Für unsere Praxis bedeutet das: RE ist keine lästige Formalität, sondern dein bestes Werkzeug, um Projekte erfolgreich zu machen – egal ob agil, hybrid oder klassisch organisiert.
Der Prozess: Wie man Anforderungen richtig ermittelt
Ein klarer RE-Prozess besteht aus fünf Schritten, die in jedem Umfeld funktionieren:
- Ziele und Scope klären – Warum gibt es das Projekt überhaupt?
- Anforderungen erheben – z. B. durch Interviews, Workshops oder Dokumentenanalyse.
- Analysieren & priorisieren – Was ist wirklich wichtig, was „nice to have“?
- Dokumentieren & abstimmen – Klar, verständlich und testbar formulieren. Mit allen relevanten Stakeholdern abstimmen.
- Validieren & verwalten – Änderungen kontrolliert aufnehmen, Nachvollziehbarkeit sichern.
Wenn du diesen Zyklus im Griff hast, bist du schon auf einem professionellen Level – ganz egal, ob du in einem Corporate arbeitest oder in einem agilen Team unterwegs bist.
Klassisch oder agil – RE funktioniert immer
Requirements Engineering ist methodenagnostisch. Das heisst: Die Prinzipien bleiben gleich, egal ob du mit Lastenheften oder User Stories arbeitest.
Wenn du ins Thema einsteigen willst, ist der IREB CPRE Foundation Level der perfekte Startpunkt:
👉 IREB Certified Professional for Requirements Engineering (CPRE)
Für alle, die bereits agil arbeiten, gibt’s passende Vertiefungen:
👉 Certified Agile Requirements Specialist (CARS)

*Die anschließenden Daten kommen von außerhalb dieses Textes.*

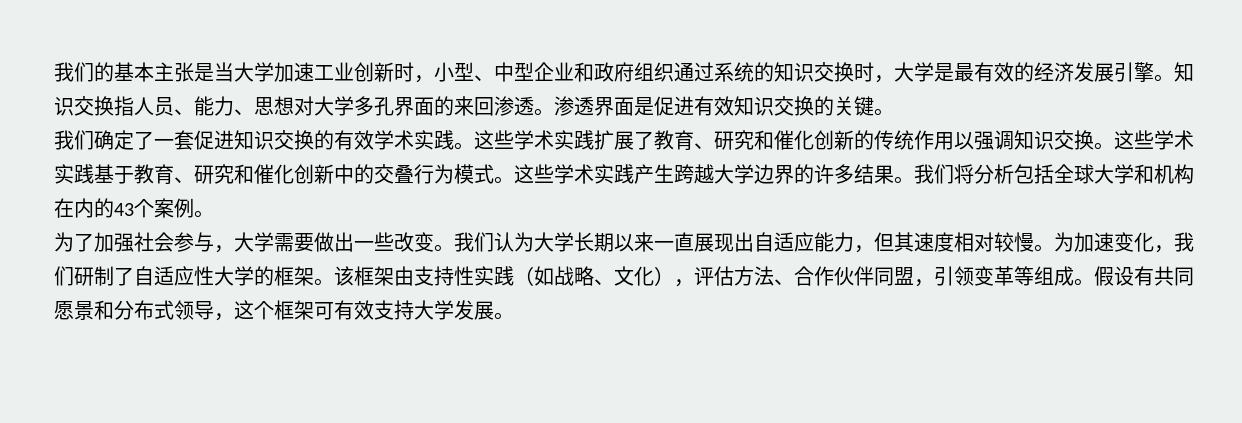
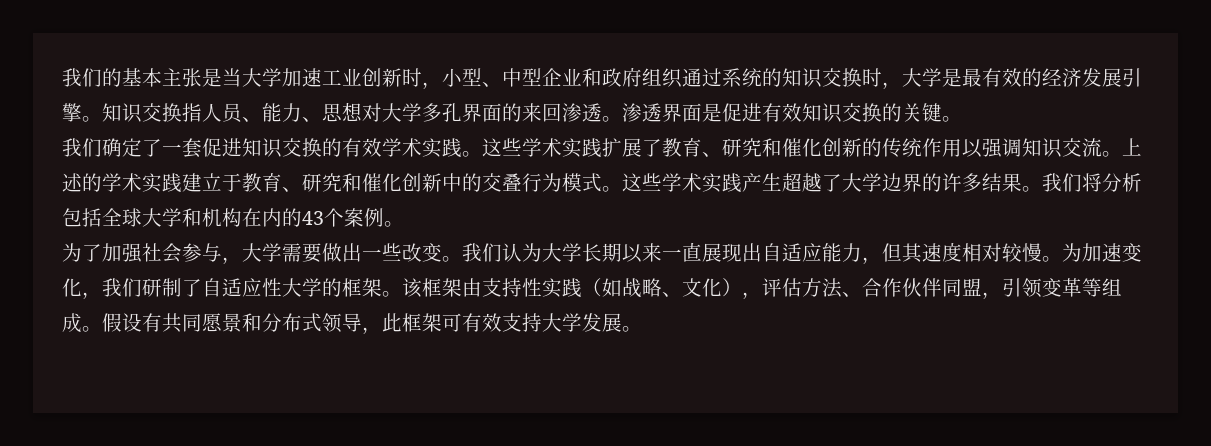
- 这些学术实践扩展了教育、研究和催化创新的传统作用以强调知识交换。这些学术实践基于教育、研究和催化创新中的交叠行为模式。
+ 这些学术实践扩展了教育、研究和催化创新的传统作用以强调知识交流。上述的学术实践建立于教育、研究和催化创新中的交叠行为模式。
- 这些学术实践产生跨越大学边界的许多结果。
+ 这些学术实践产生超越了大学边界的许多结果。
- 假设有共同愿景和分布式领导，这个框架可有效支持大学发展。
+ 假设有共同愿景和分布式领导，此框架可有效支持大学发展。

👉 Product Owner 2.0 – AI Superpower
Zukunft: Wie KI das Requirements Engineering verändert
Grundsätzlich gilt: RE bleibt ein „People Business“ – aber KI wird es verändern. AI-gestützte Tools helfen bereits heute, Interviews auszuwerten, ähnliche Anforderungen zu clustern, Requirements konsistent zu dokumentieren oder Inkonsistenzen in Dokumenten zu erkennen.

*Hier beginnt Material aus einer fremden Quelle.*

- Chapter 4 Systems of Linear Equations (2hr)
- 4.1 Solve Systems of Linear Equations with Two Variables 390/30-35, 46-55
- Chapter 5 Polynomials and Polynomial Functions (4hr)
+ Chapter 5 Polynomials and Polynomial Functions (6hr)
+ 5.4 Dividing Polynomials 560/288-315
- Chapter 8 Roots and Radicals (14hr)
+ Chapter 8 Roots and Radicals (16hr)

Spannend wird es, wenn AI-Assistenten ins Spiel kommen. Sie unterstützen RE-Fachleute dabei, kontextbezogene Vorschläge zu machen, automatisch Testfälle abzuleiten oder Prototypen aus Beschreibungen zu generieren. Ich habe dazu eine zweiteilige Artikelserie im RE Magazine geschrieben:
📄 AI Assistans in Requirements Engineering – Part 1 | Part 2
Und wenn du lieber gleich praktisch eintauchen willst:
👉 AI im Requirements Engineering Training
Conclusion
Gutes Requirements Engineering sorgt dafür, dass Teams nicht einfach etwas bauen, sondern das Richtige bauen.Es schafft Klarheit, spart Geld und fördert Zusammenarbeit – in klassischen wie auch agilen Umfeldern.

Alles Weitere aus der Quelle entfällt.